Sowas wird sich dann erst durch den Profiler klären lassen... sieht jedenfalls sehr merkwürdig aus - eigentlich werden gerade die VMs ja von Version zu Version schneller  ...
Ich persönlich hab JProfile für sowas schon gut nutzen können (leider nur als x-Tage Testversion kostenlos erhältlich).


----------



## Ladi (5. Sep 2008)

Hallo,

Ich muss meine Aussage von gestern revidieren. Habe die JDK 1.6.0_07 runtergeladen und alles, sowohl App, als auch Applet scheint schneller zu laufen. Auch der Profiler bestätigt dies.

Übrigens danke für den Tipp auf den JProfiler, ist viel besser als was wir bisher verwendet haben.

Das Verhalten wurde vorher aber auf mehreren unterchiedlichen Rechnern von unterschiedlichen Personen betrachtet. Meine einzige Erklärung ist, dass es sich um eine ganz frühe Version von Java 6 gehandelt hat, und die (oder der Browser-Plugin) noch nicht 100% war.
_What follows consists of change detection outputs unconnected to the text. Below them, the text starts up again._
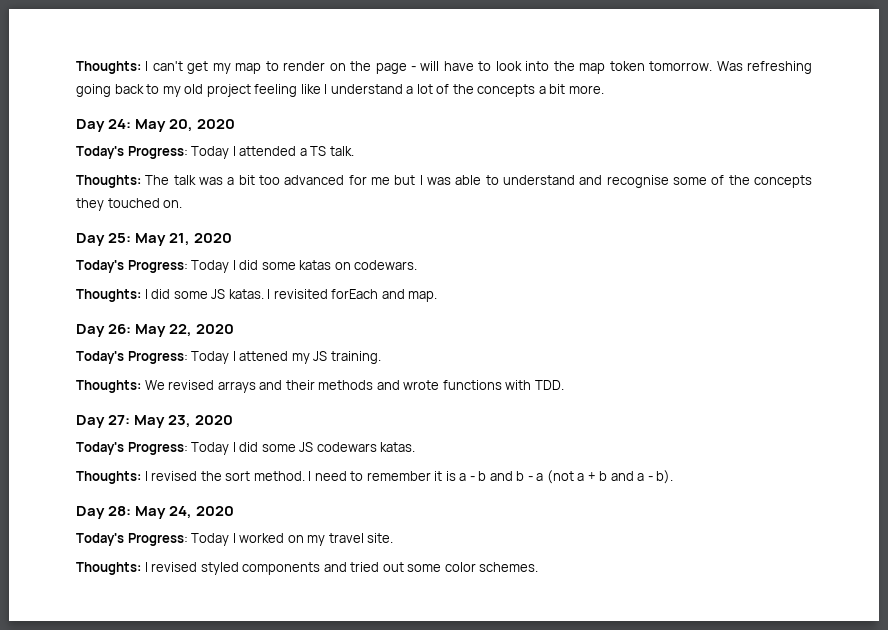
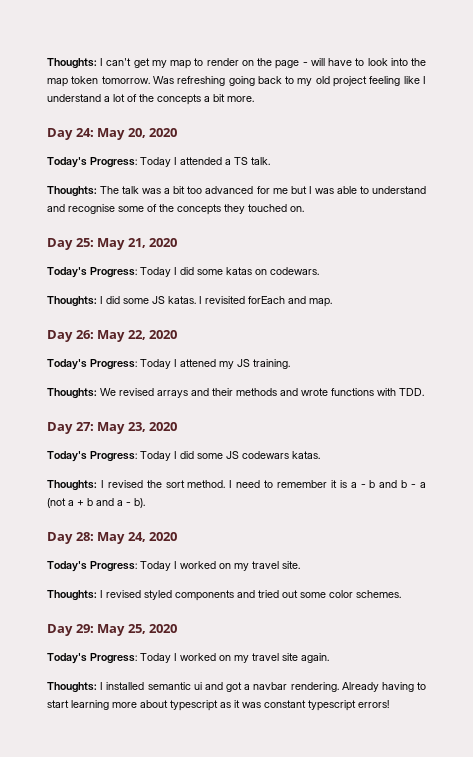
(539, 567) none -> [47,624,178,636] [47,653,329,664] [47,682,426,693] [47,700,389,711] // Day 29: May 25, 2020 // Today's Progress: Today I worked on my travel site again. // Thoughts: I installed semantic ui and got a navbar rendering. Already having to start learning more about typescript as it was constant typescript errors!

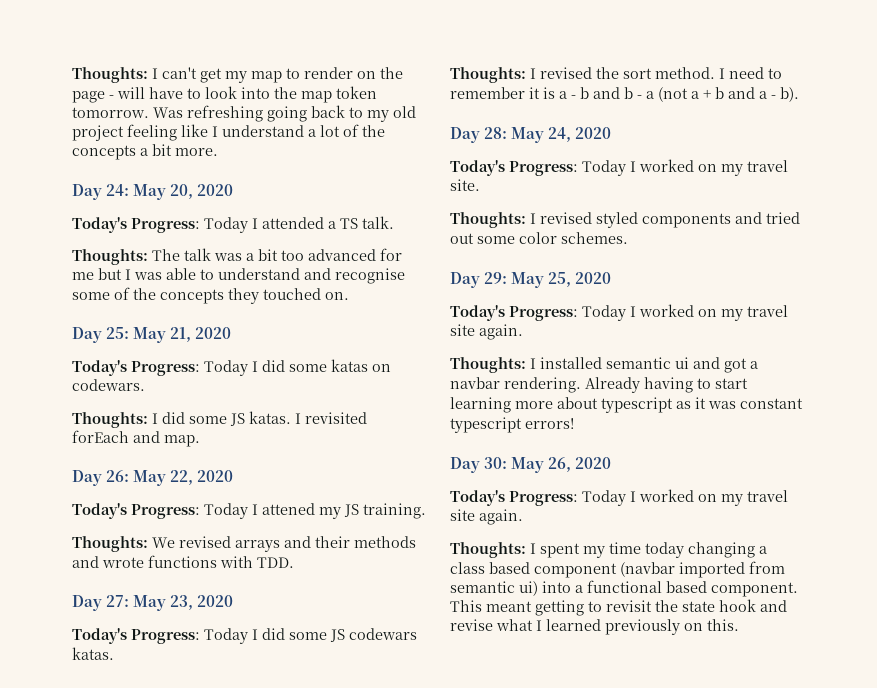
(389, 704) none -> [450,457,612,473] [450,489,788,506] [450,509,523,525] [450,542,767,558] [450,561,785,578] [450,580,798,597] [450,599,787,616] [450,619,739,635] // Day 30: May 26, 2020 // Today's Progress: Today I worked on my travel site again. // Thoughts: I spent my time today changing a class based component (navbar imported from semantic ui) into a functional based component. This meant getting to revisit the state hook and revise what I learned previously on this.

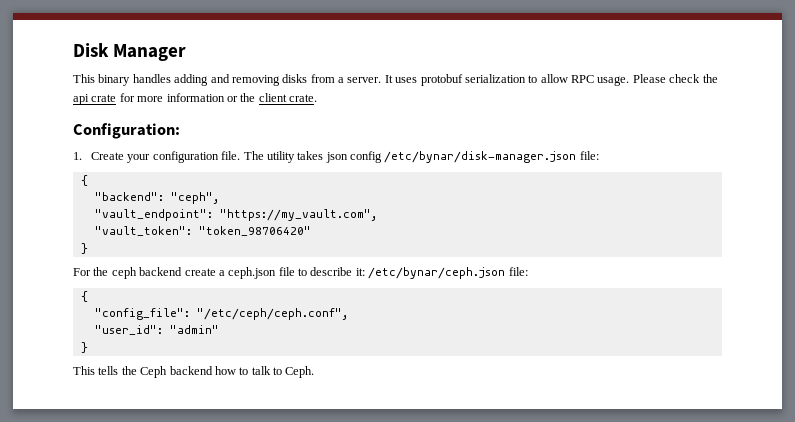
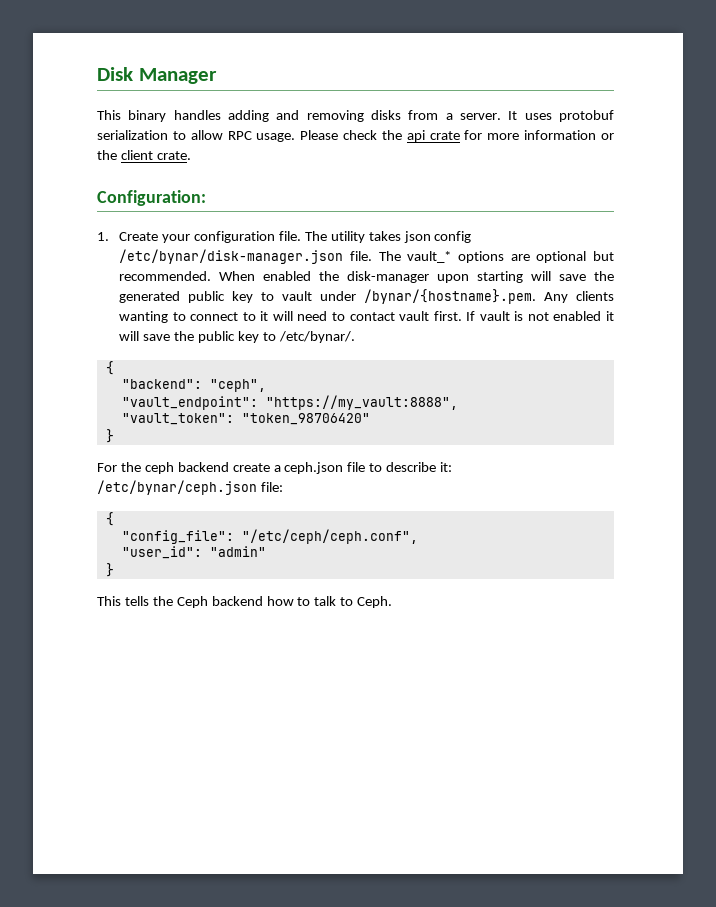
[579,151,599,160] file: -> [349,251,614,263] [119,271,614,283] [119,289,614,304] [119,311,614,323] [119,331,355,343] file. The vault_* options are optional but recommended. When enabled the disk-manager upon starting will save the generated public key to vault under /bynar/{hostname}.pem. Any clients wanting to connect to it will need to contact vault first. If vault is not enabled it will save the public key to /etc/bynar/.
[219,209,377,221] "https://my_vault.com", -> [265,395,458,410] "https://my_vault:8888",

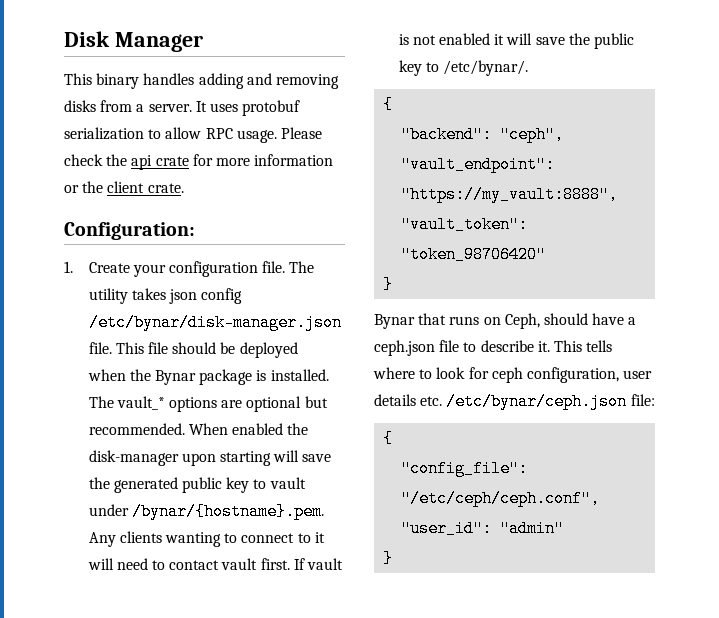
(372, 256) none -> [115,342,298,358] [87,369,329,385] This file should be deployed // when the Bynar package is installed.
[97,462,270,474] For the ceph backend create -> [374,313,625,329] Bynar that runs on Ceph, should have
[440,462,453,472] it: -> [537,340,613,352] [373,367,653,383] [374,394,443,406] it. This tells where to look for ceph configuration, user details etc.
[97,596,393,608] // This tells the Ceph backend how to talk to Ceph. -> (394, 558) none

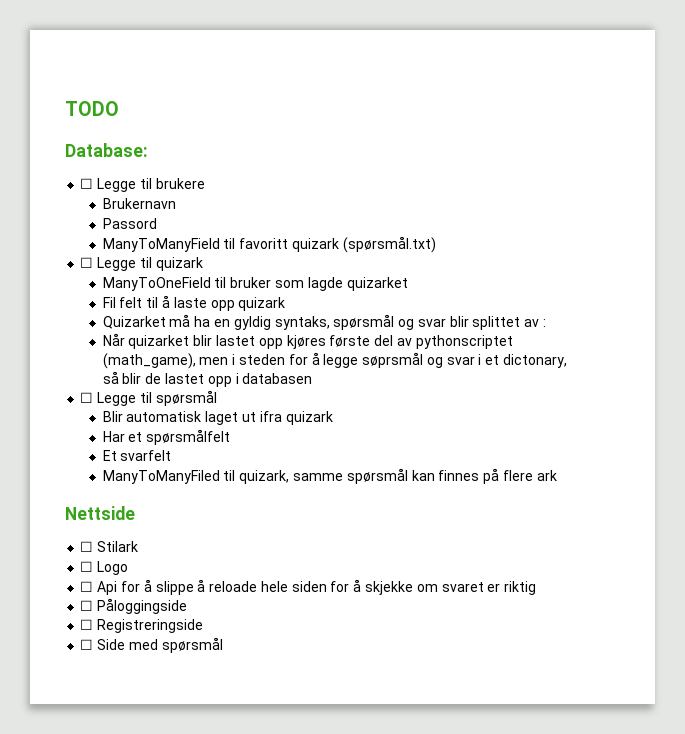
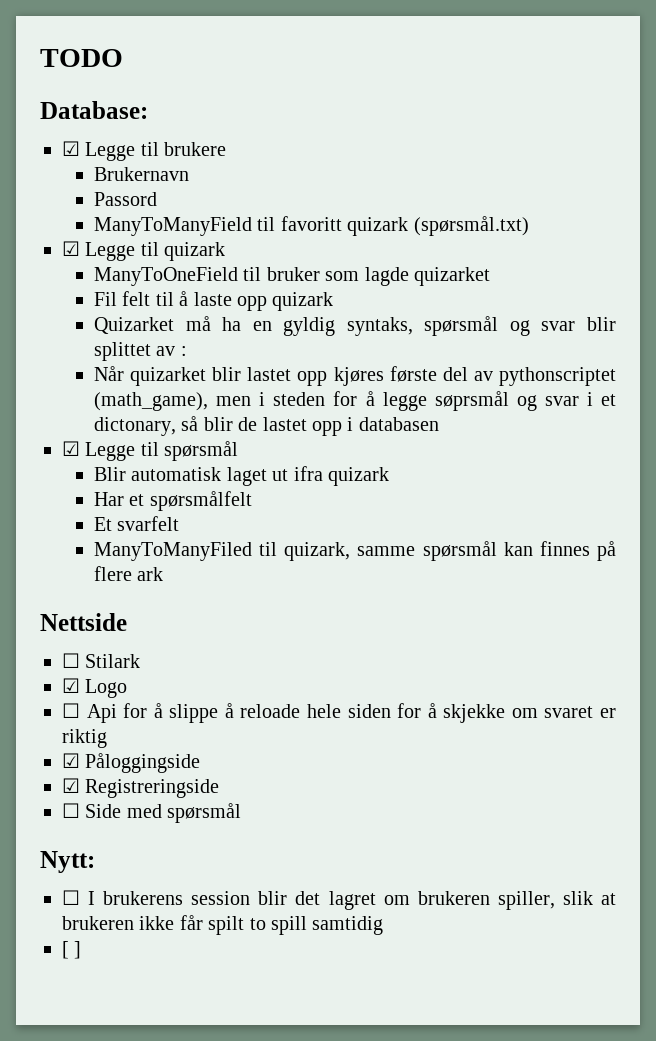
[80,178,94,189] ☐ -> [62,141,80,156] ☑
[80,257,94,268] ☐ -> [62,241,80,256] ☑
[80,392,94,403] ☐ -> [62,441,80,456] ☑
[80,561,94,572] ☐ -> [62,678,80,693] ☑
[80,600,94,611] ☐ -> [62,753,80,768] ☑
[80,619,94,630] ☐ -> [62,778,80,793] ☑
(223, 645) none -> [40,851,95,873] [62,890,617,910] [62,915,384,935] [62,941,82,959] // Nytt: // ☐ I brukerens session blir det lagret om brukeren spiller, slik at brukeren ikke får spilt to spill samtidig // [ ]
Vielen Dank für eure Antworten
Gruß
Ladi


----------



## SnooP (5. Sep 2008)

Oder es handelt sich um gänzlich andere Gegebenheiten  - man muss Aussagen von Usern erstmal grundsätzlich misstrauen


----------



## Ladi (5. Sep 2008)

Ich habe es selber wiederholt gesehen, sonst würde ich es auch nie glauben


----------



## geraldf (6. Sep 2008)

Performance-Problem können ganz unerwartete Gründe haben.

Vergleiche
http://forums.java.net/jive/thread.jspa?messageID=293858&tstart=0#293858

Beste Grüße
Gerald


----------